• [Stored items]
════════════════════

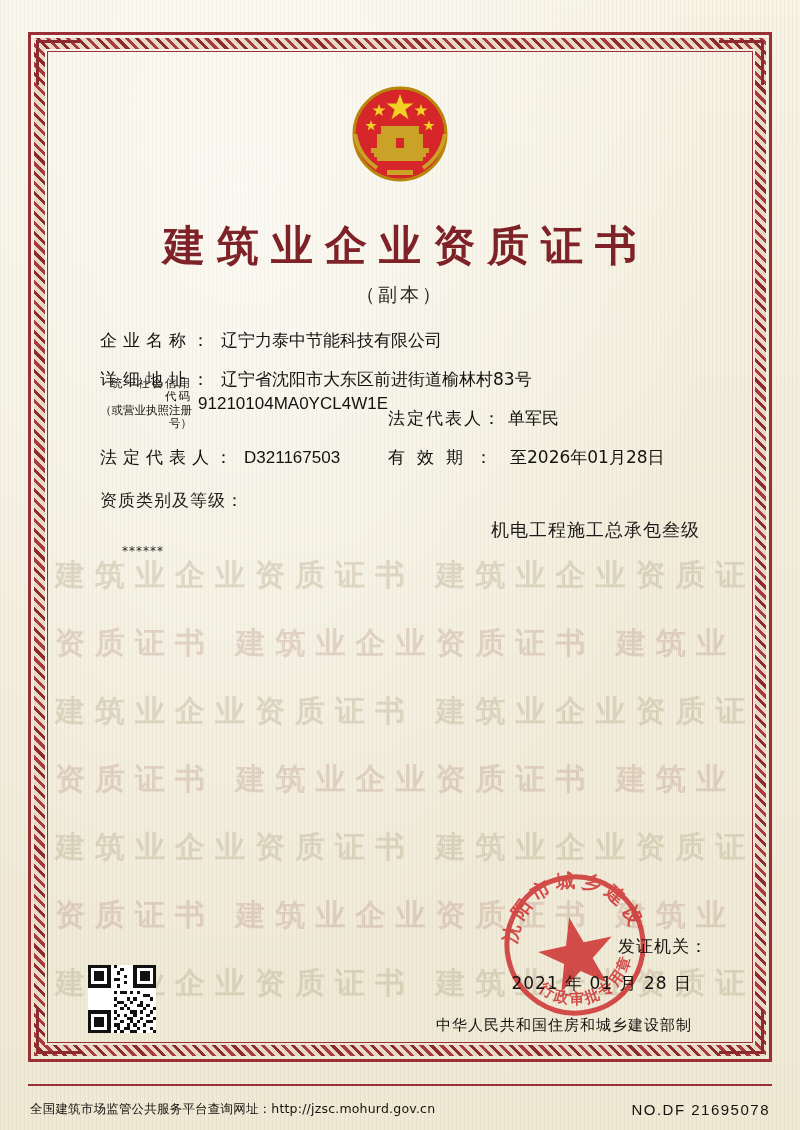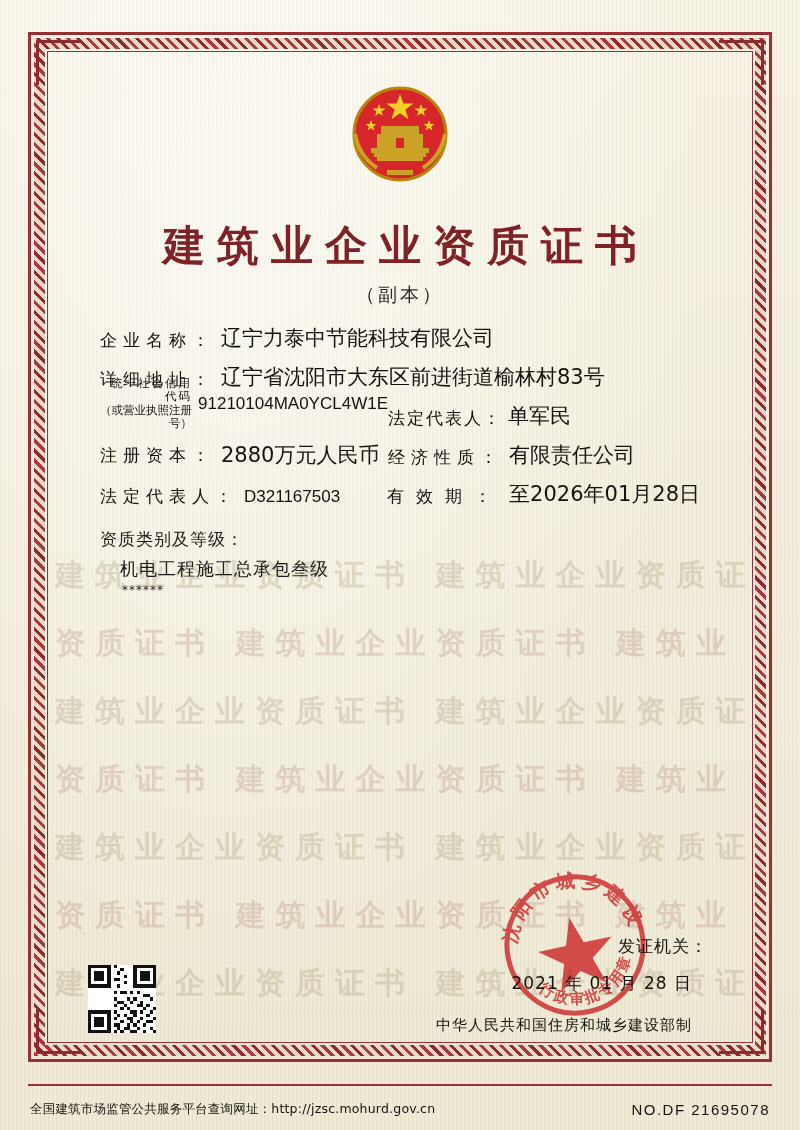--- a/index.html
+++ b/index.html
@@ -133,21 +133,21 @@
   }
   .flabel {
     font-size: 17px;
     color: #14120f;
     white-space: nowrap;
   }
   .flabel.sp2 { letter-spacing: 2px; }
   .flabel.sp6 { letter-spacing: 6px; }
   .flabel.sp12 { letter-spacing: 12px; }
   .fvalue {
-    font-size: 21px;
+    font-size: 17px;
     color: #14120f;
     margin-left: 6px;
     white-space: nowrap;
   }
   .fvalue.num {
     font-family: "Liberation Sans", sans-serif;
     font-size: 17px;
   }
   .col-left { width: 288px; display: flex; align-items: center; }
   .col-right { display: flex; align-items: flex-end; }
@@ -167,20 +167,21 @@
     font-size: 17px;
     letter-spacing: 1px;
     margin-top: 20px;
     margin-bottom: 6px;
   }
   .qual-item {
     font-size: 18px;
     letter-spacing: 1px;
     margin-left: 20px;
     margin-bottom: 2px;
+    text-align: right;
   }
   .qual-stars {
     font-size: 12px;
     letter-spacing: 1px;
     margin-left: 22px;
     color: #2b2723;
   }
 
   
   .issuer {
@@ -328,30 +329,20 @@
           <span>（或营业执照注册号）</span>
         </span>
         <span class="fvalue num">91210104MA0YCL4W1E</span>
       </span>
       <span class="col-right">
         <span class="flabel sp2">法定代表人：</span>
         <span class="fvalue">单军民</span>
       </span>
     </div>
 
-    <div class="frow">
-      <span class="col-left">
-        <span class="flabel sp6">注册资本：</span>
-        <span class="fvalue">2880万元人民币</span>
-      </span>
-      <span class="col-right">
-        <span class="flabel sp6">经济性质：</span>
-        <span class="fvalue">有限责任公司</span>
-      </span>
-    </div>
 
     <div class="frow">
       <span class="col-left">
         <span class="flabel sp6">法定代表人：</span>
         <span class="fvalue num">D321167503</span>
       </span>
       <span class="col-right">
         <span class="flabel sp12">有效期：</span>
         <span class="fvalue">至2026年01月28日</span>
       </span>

════════════════════

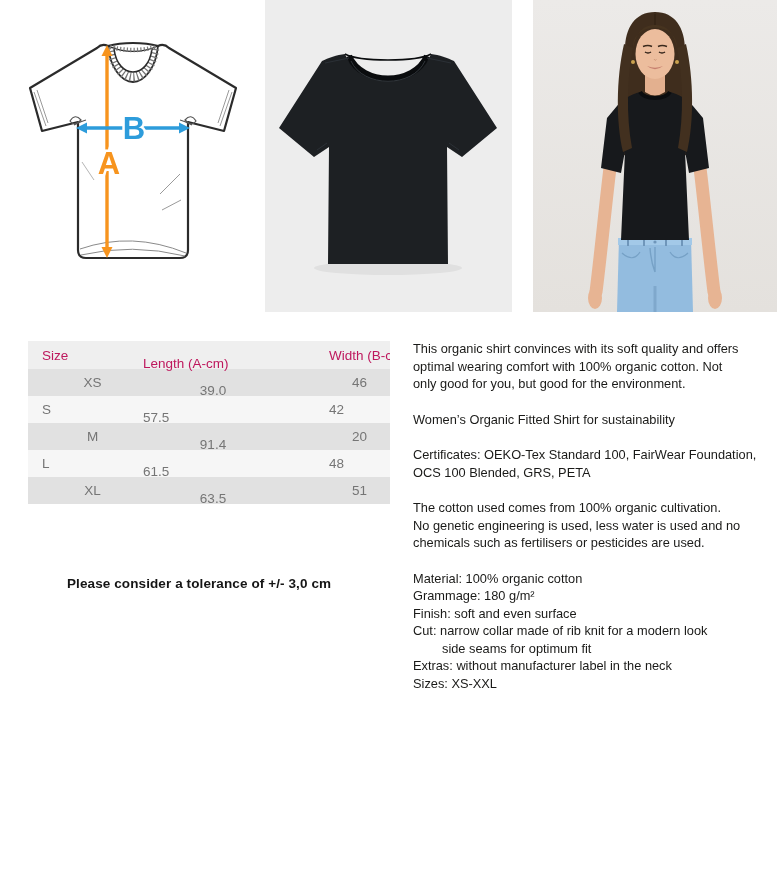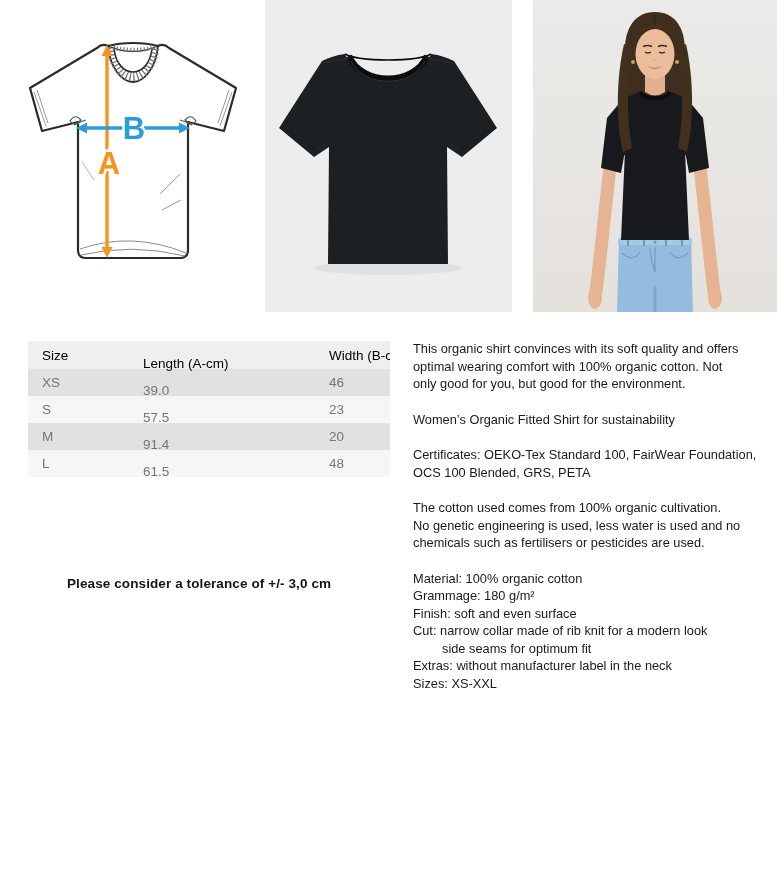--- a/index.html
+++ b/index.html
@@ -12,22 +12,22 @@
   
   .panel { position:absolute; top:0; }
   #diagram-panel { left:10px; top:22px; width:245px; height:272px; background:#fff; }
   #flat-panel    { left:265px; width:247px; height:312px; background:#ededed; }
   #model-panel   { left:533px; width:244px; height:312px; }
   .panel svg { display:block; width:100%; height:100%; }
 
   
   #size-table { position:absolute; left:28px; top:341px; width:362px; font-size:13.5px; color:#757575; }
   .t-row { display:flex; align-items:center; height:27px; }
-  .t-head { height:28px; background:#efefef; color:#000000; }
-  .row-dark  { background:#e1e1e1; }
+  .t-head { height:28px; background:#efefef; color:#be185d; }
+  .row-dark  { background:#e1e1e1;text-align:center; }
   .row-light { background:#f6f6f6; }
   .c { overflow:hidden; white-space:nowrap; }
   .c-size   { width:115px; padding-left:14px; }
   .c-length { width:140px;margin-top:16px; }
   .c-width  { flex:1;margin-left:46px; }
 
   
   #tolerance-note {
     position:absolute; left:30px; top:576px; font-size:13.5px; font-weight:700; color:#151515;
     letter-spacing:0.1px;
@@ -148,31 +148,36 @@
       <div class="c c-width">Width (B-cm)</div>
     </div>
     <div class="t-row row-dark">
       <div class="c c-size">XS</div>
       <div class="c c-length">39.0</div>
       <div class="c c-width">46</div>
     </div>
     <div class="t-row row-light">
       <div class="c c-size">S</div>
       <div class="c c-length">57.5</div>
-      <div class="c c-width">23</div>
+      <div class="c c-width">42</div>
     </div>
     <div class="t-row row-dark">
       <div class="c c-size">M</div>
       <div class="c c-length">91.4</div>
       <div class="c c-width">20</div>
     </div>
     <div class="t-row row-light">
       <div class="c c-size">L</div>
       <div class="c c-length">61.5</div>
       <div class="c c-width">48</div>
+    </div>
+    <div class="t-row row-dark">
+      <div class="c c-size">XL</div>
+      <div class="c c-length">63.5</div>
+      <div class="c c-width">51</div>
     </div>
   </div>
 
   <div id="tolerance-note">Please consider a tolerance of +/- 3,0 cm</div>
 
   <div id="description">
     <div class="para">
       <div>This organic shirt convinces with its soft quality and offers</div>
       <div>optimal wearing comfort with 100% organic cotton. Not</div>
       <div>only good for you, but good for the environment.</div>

════════════════════

• [Your task] Take each line above that holds the string "bottom" and copy it.

• [Task result]
     margin-bottom: 6px;
     margin-bottom: 2px;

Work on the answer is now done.